Today we are going to briefly discuss Vitamin D which is also known as the sunshine vitamin. Our goal is to educate you on important information that will help you on your healthy lifestyle journey.
Vitamin D Introduction
Vitamin D is a fat soluble vitamin that promotes the absorption of calcium, magnesium, and phosphate. Calcium is mainly asscoiated with vitamin D because of its significant role in calcium homeostasis and metabolism. The 3 ways vitamin D can be obtained is through sun exposure, food, and supplements. Most people meet some of the recommended vitamin D daily value intake from exposure to sunlight in which the body produces vitamin D. Bone growth, reduction of inflammation, modulation of cell growth, neuromuscular, and immune function are other important roles that vitamin D play in the body.
Vitamin D Food Sources
Due to the limited amount of foods in nature that contain vitamin D, fortification is often the primary source. Fatty fish and fish liver oils are among the best sources of vitamin D with fortification.
- Orange juice fortified with vitamin D: 1 cup contains approx. 137 IU, 37% DV (Daily Value)
- Milk, nonfat, reduced fat, and whole fortified with vitamin D: 1 cup contains approx. 115 – 124 IU, 29% – 31% DV
- Yogurt fortified with vitamin D: 6 ounces contains approx. 80 IU, 20% DV
Vitamin D Other Important Key Notes
Governmental regulatory agencies stipulate for the food and dietary supplement industries certain health claims as allowable as statements on packaging.

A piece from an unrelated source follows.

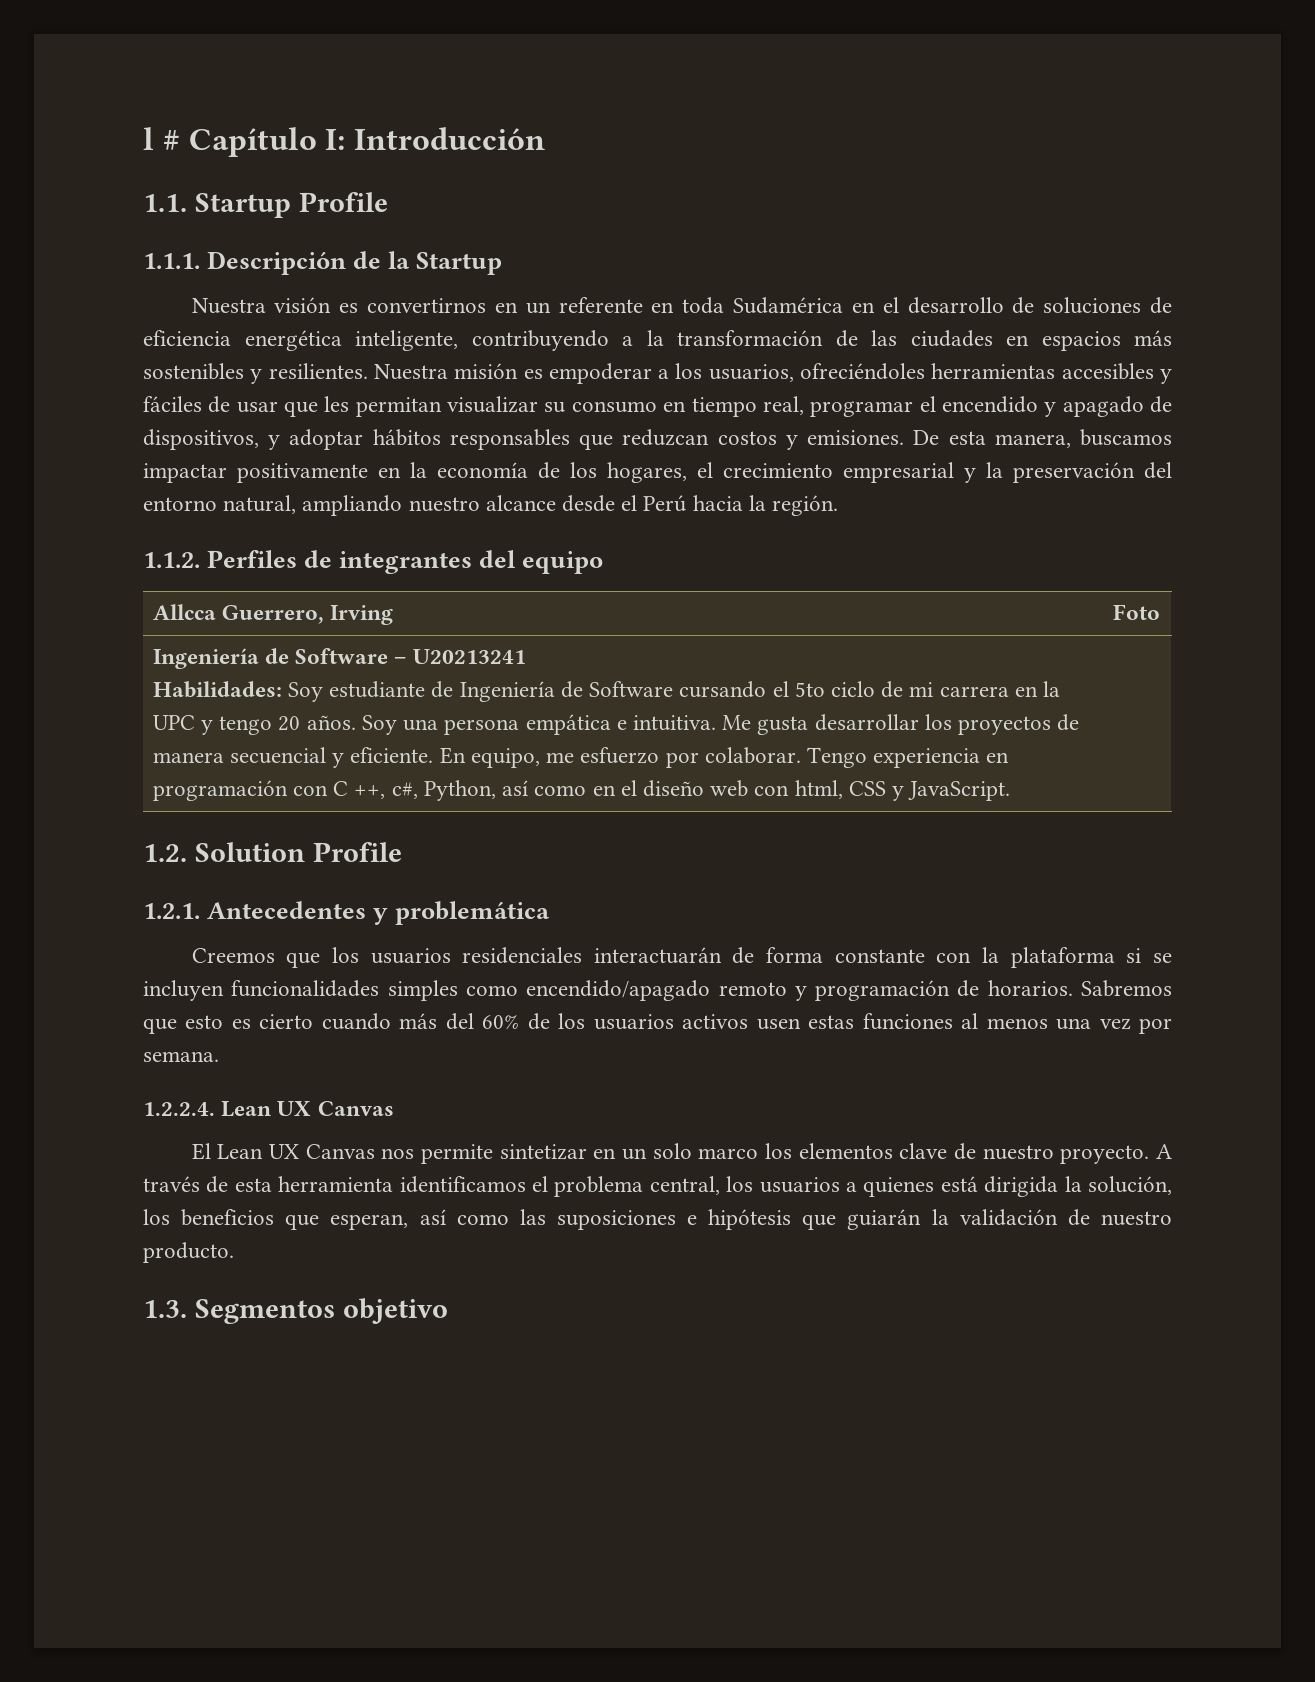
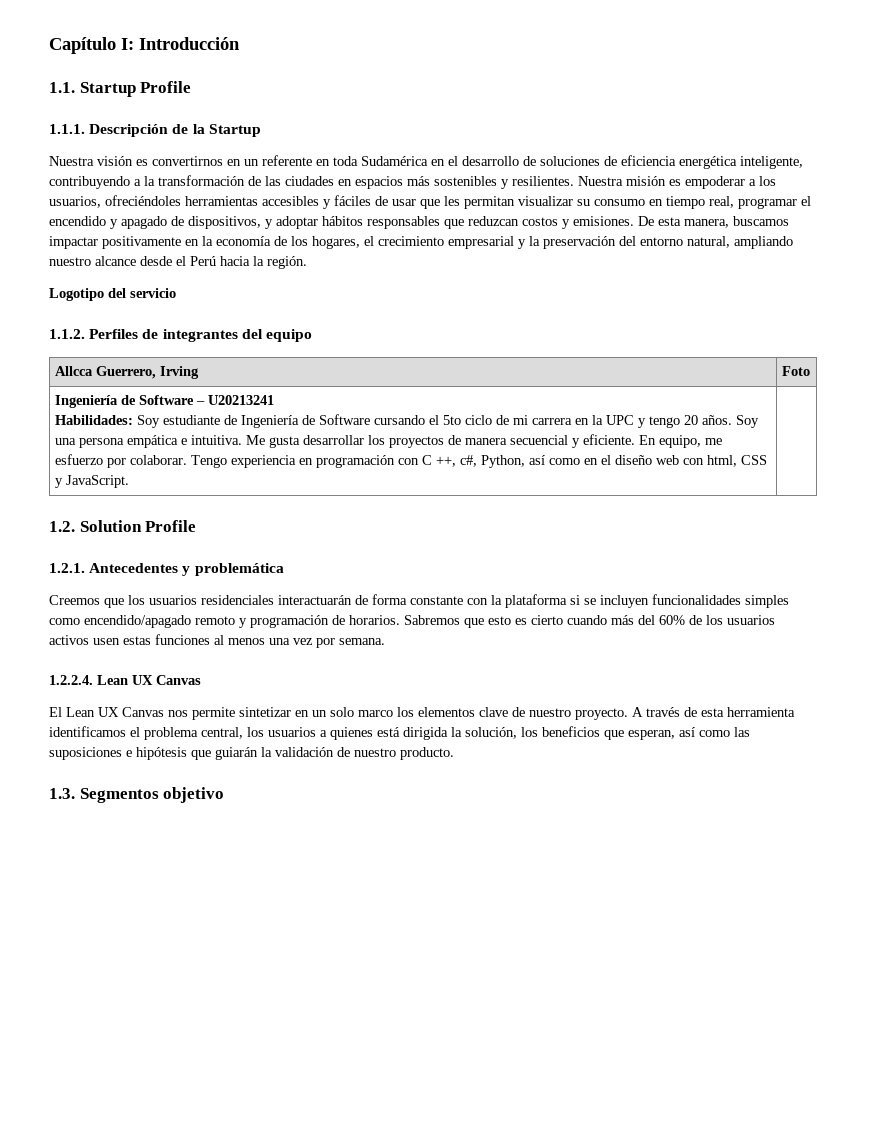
- l # Capítulo I: Introducción
+ Capítulo I: Introducción
+ Logotipo del servicio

- US Food and Drug Administration: ” Adequate calcium and vitamin D, as part of a well balanced diet, along with physical activity, may reduce the risk of osteoporosis.
NIH Office of Dietary Supplements
Disclaimer: This blog post provides information that should not take the place of medical advice. We encourage you to talk to your healthcare provider about your interest in, questions about, or use of dietary supplements and what may be the best for your overall health.